Além disso, nos humanos, a visão se desenvolve com o tempo.
O que encontramos
Minha equipe optou por uma abordagem alternativa utilizando pintinhos domésticos. Essas aves possuem sistemas motores e sensoriais bem desenvolvidos após a eclosão. Em nosso experimento, chocamos pintinhos em completa escuridão e mantivemos esse ambiente durante sua exposição a estímulos táteis.
Cada pintinho foi alojado em compartimentos individuais contendo cubos irregulares ou lisos. Ao longo de 24 horas, os pintinhos se familiarizaram com seus ambientes acidentados e lisos, respectivamente. Essa configuração imita as condições naturais, já que os pintinhos normalmente passam os primeiros dias aninhados na escuridão, sob o calor de uma galinha.
Como os pintinhos tendem a desenvolver respostas de apego (impressão) nos primeiros estímulos que encontram, pensamos que eles poderiam desenvolver uma espécie de apego aos objetos táteis.
Após a exposição tátil, levamos os pintinhos à sua primeira experiência visual. Colocamos-os em uma área iluminada com dois objetos: um cubo liso e outro acidentado.
Os pintinhos expostos aos estímulos suaves aproximaram-se muito mais do cubo liso em comparação com os pintinhos expostos aos estímulos acidentados.
Este resultado surpreenderia Molyneux e Locke (e possivelmente os empiristas modernos) porque mostra que o cérebro está programado para dar sentido às complexidades do mundo antes de termos experiência direta com ele.
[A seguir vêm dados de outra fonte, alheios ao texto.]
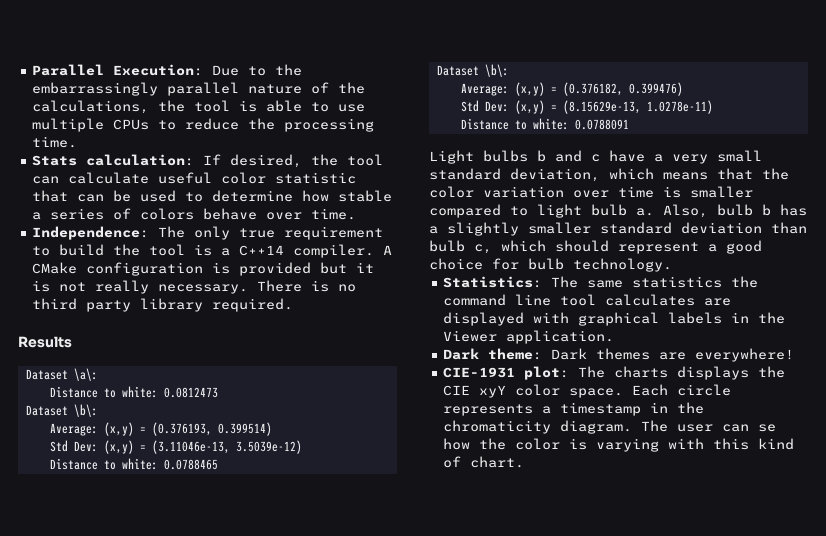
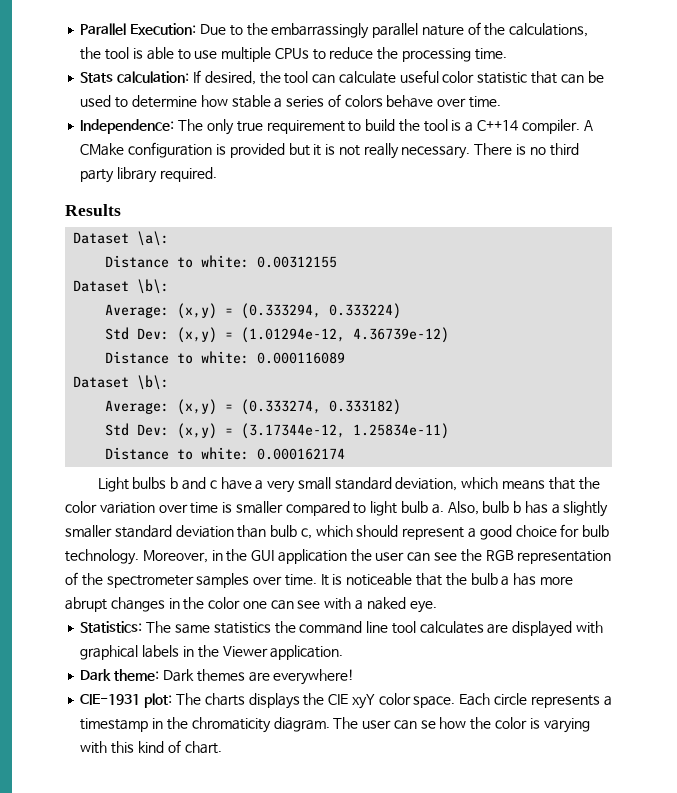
[163,387,218,398] [25,404,98,417] [49,422,272,436] [49,440,302,454] [49,458,218,470] [436,64,509,77] [460,82,683,96] [460,100,713,114] [460,118,629,130] 0.0812473 // Dataset \b\: // Average: (x,y) = (0.376193, 0.399514) // Std Dev: (x,y) = (3.11046e-13, 3.5039e-12) // Distance to white: 0.0788465 // Dataset \b\: // Average: (x,y) = (0.376182, 0.399476) // Std Dev: (x,y) = (8.15629e-13, 1.0278e-11) // Distance to white: 0.0788091 -> [257,256,338,268] [73,279,170,294] [105,303,402,319] [105,327,450,343] [105,351,346,364] [73,375,170,390] [105,399,402,415] [105,423,450,439] [105,447,346,460] 0.00312155 // Dataset \b\: // Average: (x,y) = (0.333294, 0.333224) // Std Dev: (x,y) = (1.01294e-12, 4.36739e-12) // Distance to white: 0.000116089 // Dataset \b\: // Average: (x,y) = (0.333274, 0.333182) // Std Dev: (x,y) = (3.17344e-12, 1.25834e-11) // Distance to white: 0.000162174
(672, 265) none -> [142,549,612,564] [65,572,573,588] [65,597,437,613] Moreover, in the GUI application the user can see the RGB representation of the spectrometer samples over time. It is noticeable that the bulb a has more abrupt changes in the color one can see with a naked eye.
Também se alinha com pesquisas que mostram que as mentes dos animais recém-nascidos nascem com expectativas de estímulos. Por exemplo, o artigo da minha equipa de 2023 mostrou que os pintinhos têm expectativas de movimento para cima e para baixo, o que sugere uma compreensão da gravidade, na ausência de experiência visual.
Também estamos interessados em pesquisar os mecanismos neurais por trás das associações entre os sentidos durante o desenvolvimento inicial e outras predisposições que nos ajudam a lidar com o nosso ambiente na infância.
Isso poderia nos ajudar a compreender a conexão entre as representações sensoriais, a imaginação e a percepção da realidade.